• [DATA PROVIDED]
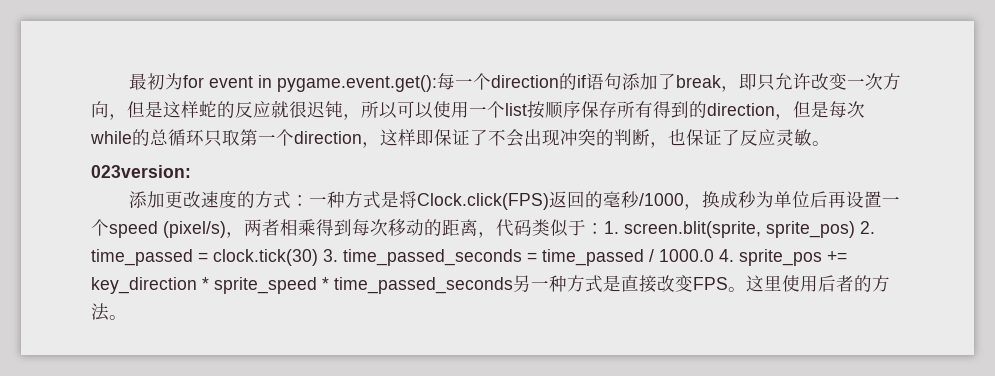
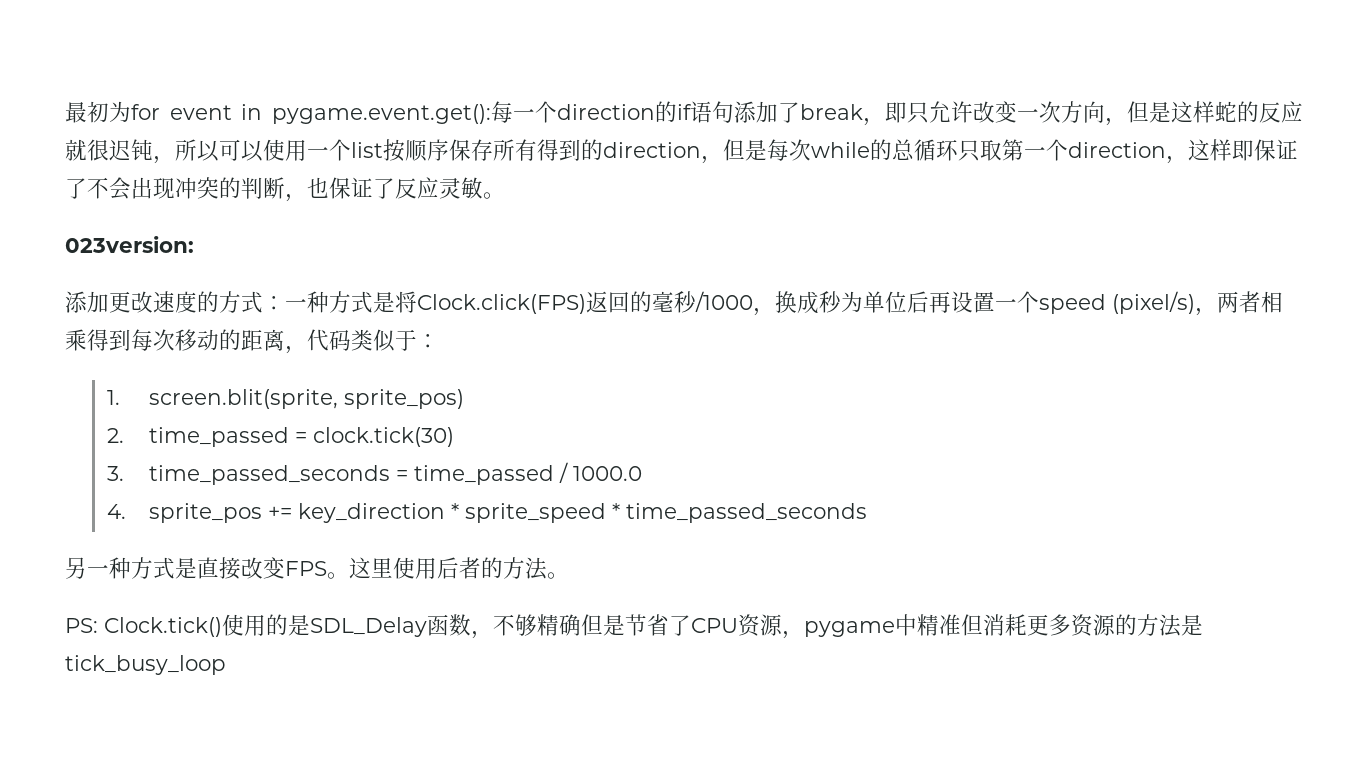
- 添加更改速度的方式：一种方式是将Clock.click(FPS)返回的毫秒/1000，换成秒为单位后再设置一个speed (pixel/s)，两者相乘得到每次移动的距离，代码类似于：1. screen.blit(sprite, sprite_pos) 2. time_passed = clock.tick(30) 3. time_passed_seconds = time_passed / 1000.0 4. sprite_pos += key_direction * sprite_speed * time_passed_seconds另一种方式是直接改变FPS。
+ 添加更改速度的方式：一种方式是将Clock.click(FPS)返回的毫秒/1000，换成秒为单位后再设置一个speed (pixel/s)，两者相乘得到每次移动的距离，代码类似于：
+ 1. screen.blit(sprite, sprite_pos)
+ 2. time_passed = clock.tick(30)
+ 3. time_passed_seconds = time_passed / 1000.0
+ 4. sprite_pos += key_direction * sprite_speed * time_passed_seconds
+ 另一种方式是直接改变FPS。
+ PS: Clock.tick()使用的是SDL_Delay函数，不够精确但是节省了CPU资源，pygame中精准但消耗更多资源的方法是tick_busy_loop

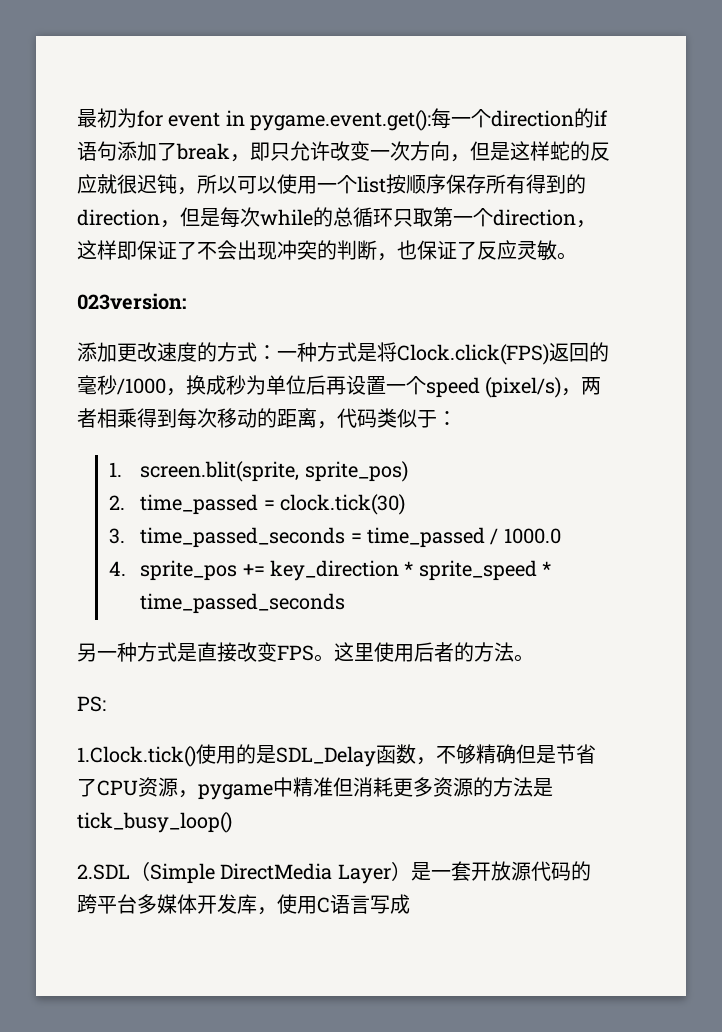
- PS: Clock.tick()使用的是SDL_Delay函数，不够精确但是节省了CPU资源，pygame中精准但消耗更多资源的方法是tick_busy_loop
+ PS:
+ 1.Clock.tick()使用的是SDL_Delay函数，不够精确但是节省了CPU资源，pygame中精准但消耗更多资源的方法是tick_busy_loop()
+ 2.SDL（Simple DirectMedia Layer）是一套开放源代码的跨平台多媒体开发库，使用C语言写成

• [WHAT TO DO] Over all the entries, say how many lines hold the string "不够精确但是节省了CPU资源". The reply is the number alone.

• [OUTPUT BELOW] 3